Exercise input:
%%

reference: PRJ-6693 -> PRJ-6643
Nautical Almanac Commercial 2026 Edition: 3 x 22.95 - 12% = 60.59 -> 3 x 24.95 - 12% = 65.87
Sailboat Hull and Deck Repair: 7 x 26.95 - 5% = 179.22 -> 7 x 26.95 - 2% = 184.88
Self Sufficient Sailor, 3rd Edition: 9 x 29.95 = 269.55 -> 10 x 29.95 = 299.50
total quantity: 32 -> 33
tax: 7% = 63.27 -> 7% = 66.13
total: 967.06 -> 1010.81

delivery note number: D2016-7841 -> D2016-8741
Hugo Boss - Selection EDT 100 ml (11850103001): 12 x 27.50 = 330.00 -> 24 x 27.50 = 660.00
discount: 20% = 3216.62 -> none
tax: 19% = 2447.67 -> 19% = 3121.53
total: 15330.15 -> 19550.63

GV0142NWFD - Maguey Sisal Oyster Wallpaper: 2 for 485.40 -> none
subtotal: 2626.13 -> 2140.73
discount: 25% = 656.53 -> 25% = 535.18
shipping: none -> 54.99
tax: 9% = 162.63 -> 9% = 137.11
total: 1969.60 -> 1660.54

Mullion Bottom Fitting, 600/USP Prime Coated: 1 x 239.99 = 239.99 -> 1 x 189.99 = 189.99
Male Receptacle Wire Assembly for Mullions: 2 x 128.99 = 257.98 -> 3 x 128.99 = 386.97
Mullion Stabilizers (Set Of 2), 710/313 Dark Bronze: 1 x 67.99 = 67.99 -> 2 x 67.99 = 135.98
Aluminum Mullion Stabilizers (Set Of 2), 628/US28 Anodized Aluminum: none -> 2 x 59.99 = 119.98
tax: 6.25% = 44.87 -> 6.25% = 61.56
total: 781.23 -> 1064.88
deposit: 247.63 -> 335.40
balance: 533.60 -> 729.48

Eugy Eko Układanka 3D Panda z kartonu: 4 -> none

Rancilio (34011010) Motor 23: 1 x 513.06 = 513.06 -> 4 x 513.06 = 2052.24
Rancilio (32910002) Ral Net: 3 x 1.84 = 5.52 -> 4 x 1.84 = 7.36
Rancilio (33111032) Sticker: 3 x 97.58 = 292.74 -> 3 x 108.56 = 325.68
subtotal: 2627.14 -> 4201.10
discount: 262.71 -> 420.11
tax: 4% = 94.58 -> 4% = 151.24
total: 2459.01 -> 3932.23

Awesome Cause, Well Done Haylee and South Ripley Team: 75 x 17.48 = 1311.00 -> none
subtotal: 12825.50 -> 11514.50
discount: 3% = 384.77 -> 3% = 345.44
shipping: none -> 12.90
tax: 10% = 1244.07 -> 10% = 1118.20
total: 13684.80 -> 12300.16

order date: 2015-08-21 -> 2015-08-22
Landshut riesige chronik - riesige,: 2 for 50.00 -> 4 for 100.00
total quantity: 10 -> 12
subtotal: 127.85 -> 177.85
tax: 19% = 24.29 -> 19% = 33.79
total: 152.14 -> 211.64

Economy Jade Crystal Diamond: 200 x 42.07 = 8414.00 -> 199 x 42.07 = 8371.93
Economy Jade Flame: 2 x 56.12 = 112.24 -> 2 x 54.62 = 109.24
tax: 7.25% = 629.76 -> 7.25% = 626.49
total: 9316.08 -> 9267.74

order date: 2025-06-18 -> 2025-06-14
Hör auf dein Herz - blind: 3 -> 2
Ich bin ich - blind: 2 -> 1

%%

Action item:
Starting at the line that contains "total: 9316.08 -> 9267.74", retype each line through the last one in the records, both included, and add nothing.

Answer area:
total: 9316.08 -> 9267.74

order date: 2025-06-18 -> 2025-06-14
Hör auf dein Herz - blind: 3 -> 2
Ich bin ich - blind: 2 -> 1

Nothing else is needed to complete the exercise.